Conditional BDNF Delivery from Astrocytes Rescues Memory Deficits, Spine Density, and Synaptic Properties in the 5xFAD Mouse Model of Alzheimer Disease.

It has been well documented that neurotrophins, including brain-derived neurotrophic factor (BDNF), are severely affected in Alzheimer's disease (AD), but their administration faces a myriad of technical challenges. Here we took advantage of the early astrogliosis observed in an amyloid mouse model of AD (5xFAD) and used it as an internal sensor to administer BDNF conditionally and locally. We first demonstrate the relevance of BDNF release from astrocytes by evaluating the effects of coculturing WT neurons and BDNF-deficient astrocytes. Next, we crossed 5xFAD mice with pGFAP:BDNF mice (only males were used) to create 5xFAD mice that overexpress BDNF when and where astrogliosis is initiated (5xF:pGB mice). We evaluated the behavioral phenotype of these mice. We first found that BDNF from astrocytes is crucial for dendrite outgrowth and spine number in cultured WT neurons. Double-mutant 5xF:pGB mice displayed improvements in cognitive tasks compared with 5xFAD littermates.
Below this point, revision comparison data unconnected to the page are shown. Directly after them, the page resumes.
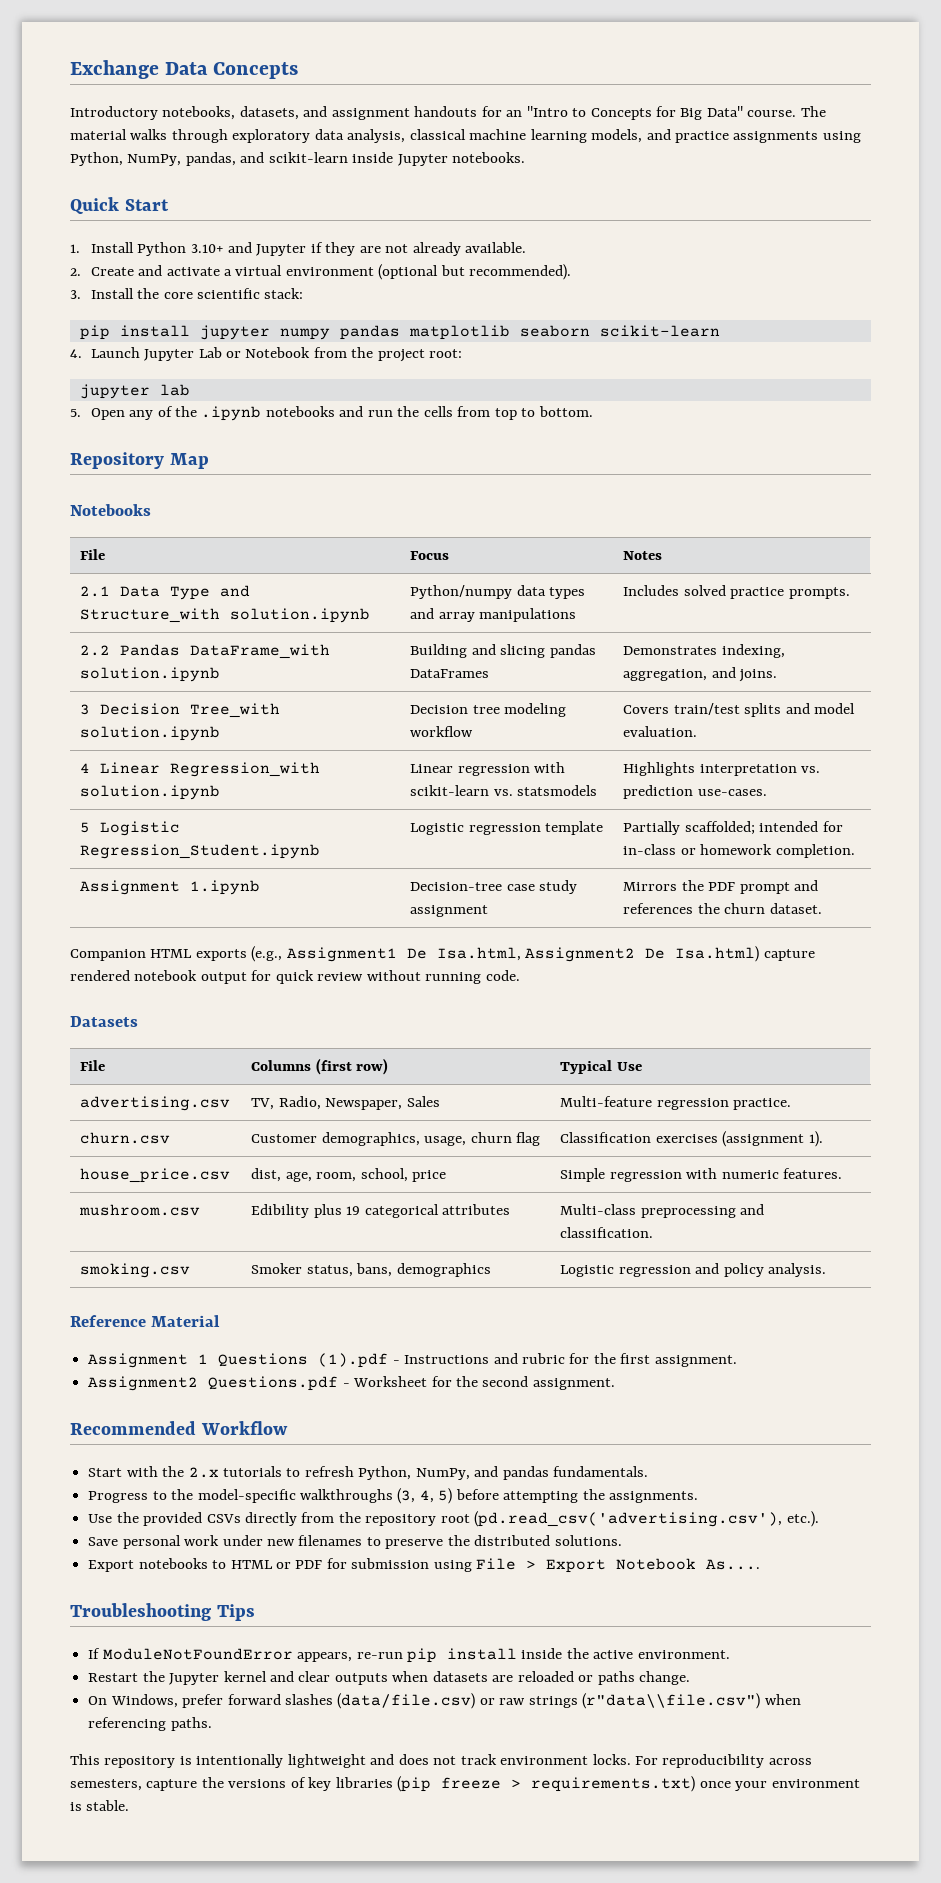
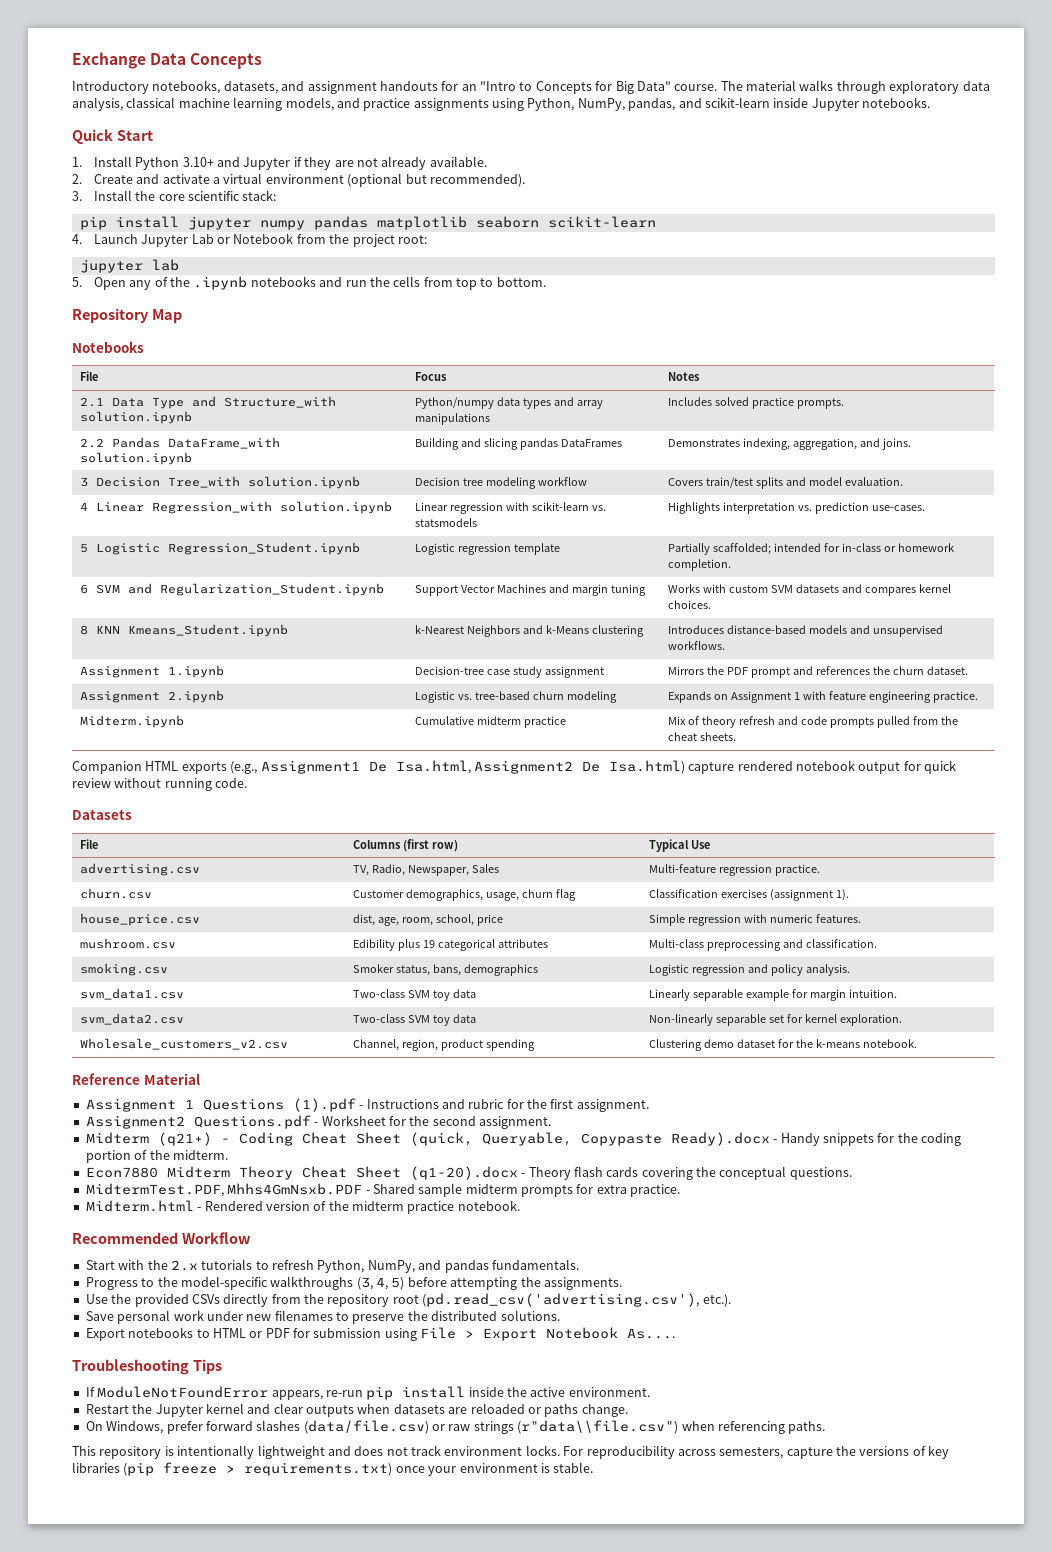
+ 6 SVM and Regularization_Student.ipynb | Support Vector Machines and margin tuning | Works with custom SVM datasets and compares kernel choices.
+ 8 KNN Kmeans_Student.ipynb | k-Nearest Neighbors and k-Means clustering | Introduces distance-based models and unsupervised workflows.
+ Assignment 2.ipynb | Logistic vs. tree-based churn modeling | Expands on Assignment 1 with feature engineering practice.
+ Midterm.ipynb | Cumulative midterm practice | Mix of theory refresh and code prompts pulled from the cheat sheets.
+ svm_data1.csv | Two-class SVM toy data | Linearly separable example for margin intuition.
+ svm_data2.csv | Two-class SVM toy data | Non-linearly separable set for kernel exploration.
+ Wholesale_customers_v2.csv | Channel, region, product spending | Clustering demo dataset for the k-means notebook.
+ Midterm (q21+) - Coding Cheat Sheet (quick, Queryable, Copypaste Ready).docx - Handy snippets for the coding portion of the midterm.
+ Econ7880 Midterm Theory Cheat Sheet (q1-20).docx - Theory flash cards covering the conceptual questions.
+ MidtermTest.PDF, Mhhs4GmNsxb.PDF - Shared sample midterm prompts for extra practice.
+ Midterm.html - Rendered version of the midterm practice notebook.

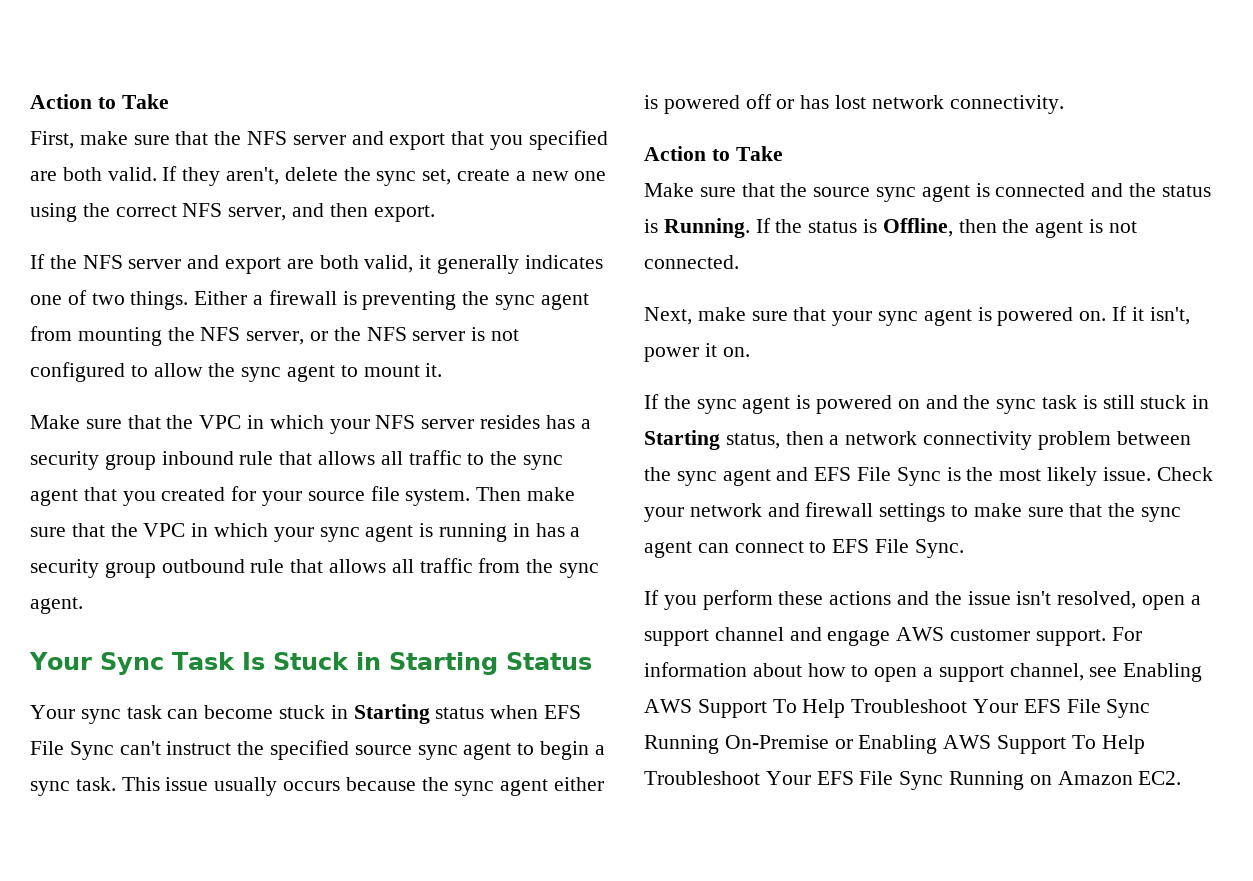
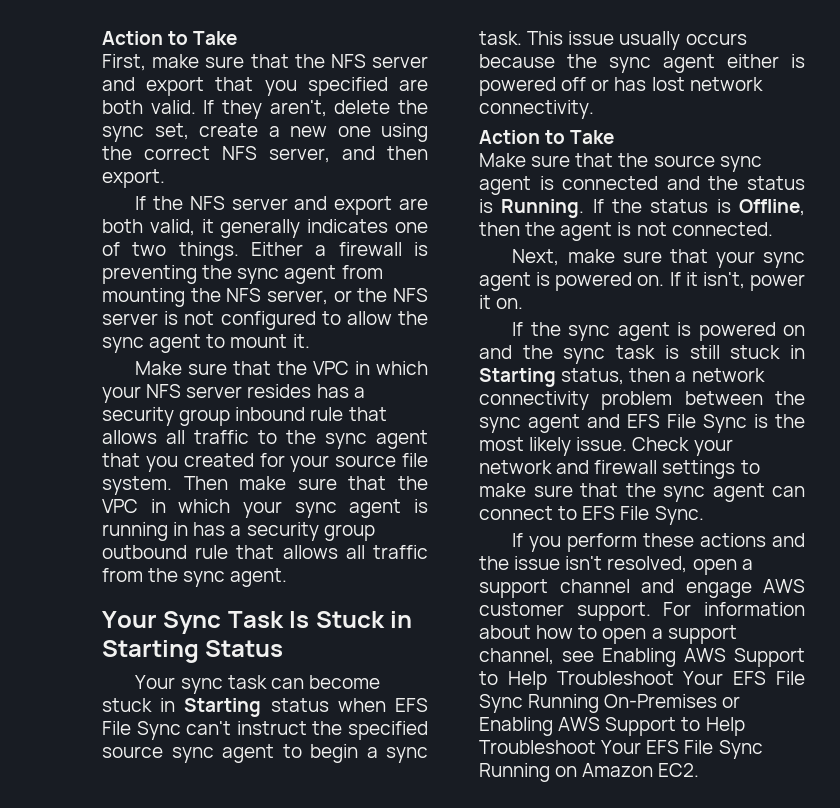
- For information about how to open a support channel, see Enabling AWS Support To Help Troubleshoot Your EFS File Sync Running On-Premise or Enabling AWS Support To Help Troubleshoot Your EFS File Sync Running on Amazon EC2.
+ For information about how to open a support channel, see Enabling AWS Support to Help Troubleshoot Your EFS File Sync Running On-Premises or Enabling AWS Support to Help Troubleshoot Your EFS File Sync Running on Amazon EC2.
In these mice, there was a rescue of BDNF/TrkB downstream signaling activity associated with an improvement of dendritic spine density and morphology. Clusters of synaptic markers, PSD-95 and synaptophysin, were also recovered in 5xF:pGB compared with 5xFAD mice as well as the number of presynaptic vesicles at excitatory synapses. Additionally, experimentally evoked LTP was increased in 5xF:pGB mice. The beneficial effects of conditional BDNF production and local delivery at the location of active neuropathology highlight the potential to use endogenous biomarkers with early onset, such as astrogliosis, as regulators of neurotrophic therapy in AD. Recent evidence places astrocytes as pivotal players during synaptic plasticity and memory processes. In the present work, we first provide evidence that astrocytes are essential for neuronal morphology via BDNF release. We then crossed transgenic mice (5xFAD mice) with the transgenic pGFAP-BDNF mice, which express BDNF under the GFAP promoter. The resultant double-mutant mice 5xF:pGB mice displayed a full rescue of hippocampal BDNF loss and related signaling compared with 5xFAD mice and a significant and specific improvement in all the evaluated cognitive tasks. These improvements did not correlate with amelioration of β amyloid load or hippocampal adult neurogenesis rate but were accompanied by a dramatic recovery of structural and functional synaptic plasticity.